Ukraine warned the aviation organization Eurocontrol about safety in its own airspace a few months before the MH17 disaster. reports RTL. Despite that warning, the airspace remained open and air traffic was not diverted.
This is according to a hitherto secret report from May 2014 from a meeting of the aviation organization European Civil Aviation Conference (ECAC). That interview report was made by a Dutch official from the Ministry of Infrastructure and Water Management. The report was shared with the National Coordinator for Security and Counterterrorism (NCTV).
Some of the official’s notes are now, more than seven years after the MH17 disaster, made public after an appeal by RTL Nieuws on the Government Information (Public Access) Act (WOB). Ukraine stated that the country’s territorial integrity was “at many times and in many ways compromised” by the Russians.
Extra costs when flying around
“Aviation safety cannot therefore currently be guaranteed by the Ukrainian authorities,” the Dutch official writes in the declassified part of his report.
Frank Brenner, director of the European air traffic control umbrella organization Eurocontrol, also expressed his concerns at the meeting about security and the “political vacuum that is currently developing”. Brenner also stated that Ukraine and Eurocontrol were making efforts to clear the airspace “as much as possible for long-haul air traffic over Asia”.
Closure was not considered.

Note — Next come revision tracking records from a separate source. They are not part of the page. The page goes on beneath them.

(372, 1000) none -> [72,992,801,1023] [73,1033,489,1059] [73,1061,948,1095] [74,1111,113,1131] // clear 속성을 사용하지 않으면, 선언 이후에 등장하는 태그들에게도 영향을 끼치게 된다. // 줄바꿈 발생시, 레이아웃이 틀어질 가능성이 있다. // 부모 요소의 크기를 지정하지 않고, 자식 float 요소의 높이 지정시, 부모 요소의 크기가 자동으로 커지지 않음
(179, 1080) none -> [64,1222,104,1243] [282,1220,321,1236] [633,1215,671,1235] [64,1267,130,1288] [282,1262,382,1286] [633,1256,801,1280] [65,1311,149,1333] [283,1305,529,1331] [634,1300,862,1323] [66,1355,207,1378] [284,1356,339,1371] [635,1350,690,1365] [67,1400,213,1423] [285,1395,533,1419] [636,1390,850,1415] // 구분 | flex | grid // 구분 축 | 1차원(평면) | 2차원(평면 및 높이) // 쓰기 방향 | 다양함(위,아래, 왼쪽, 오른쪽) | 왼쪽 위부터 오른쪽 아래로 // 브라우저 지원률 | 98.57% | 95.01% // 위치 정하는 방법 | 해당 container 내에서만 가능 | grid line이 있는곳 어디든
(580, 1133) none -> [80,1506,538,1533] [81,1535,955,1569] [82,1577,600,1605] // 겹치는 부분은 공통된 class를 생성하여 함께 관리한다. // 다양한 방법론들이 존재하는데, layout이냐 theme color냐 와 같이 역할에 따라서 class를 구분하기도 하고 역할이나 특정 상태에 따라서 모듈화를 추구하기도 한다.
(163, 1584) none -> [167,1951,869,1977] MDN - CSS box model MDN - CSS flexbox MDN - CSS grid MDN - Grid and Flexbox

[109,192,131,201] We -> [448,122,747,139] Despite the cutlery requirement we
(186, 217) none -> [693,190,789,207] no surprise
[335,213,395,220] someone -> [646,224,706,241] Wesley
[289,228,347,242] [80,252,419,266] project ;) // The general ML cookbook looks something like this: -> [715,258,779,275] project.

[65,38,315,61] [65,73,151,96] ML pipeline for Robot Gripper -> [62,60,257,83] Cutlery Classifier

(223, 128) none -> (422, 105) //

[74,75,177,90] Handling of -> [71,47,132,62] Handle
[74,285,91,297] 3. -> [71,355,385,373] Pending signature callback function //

Ukraine would then lose revenue, as airlines pay to fly through a country’s airspace. The European airlines also have extra costs. If they have to make a detour for their flights to Asia, this means extra fuel consumption.
“Fixed agenda item”
Many airlines continued to use the airspace. Airlines such as Delta and British Airways avoided the war zone in Ukraine, but Malaysia Airlines, KLM and Lufthansa did not.
The Ministry of Justice and Security writes that “the discussed agenda item only related to the flight information region over Crimea and not to Ukrainian airspace as a whole”. Flight MH17 was shot down over eastern Ukraine on July 17, 2014, and not over Crimea.
According to the ministry, the fact that the report was shared with the National Coordinator for Security and Counterterrorism (NCTV) has to do with “aviation security”, which, according to an NCTV spokesperson, is a “standing agenda item” at ECAC meetings.
Other ministry
Nothing has been done with the warnings from Ukraine at the NCTV, the spokesperson told RTL. The parts of the report that were revealed after RTL Nieuws’s WOB request were about air traffic control. And that falls under the Ministry of Infrastructure and Water Management (IenW).
It is not known what happened to the interview report at the Ministry of Infrastructure and Water Management.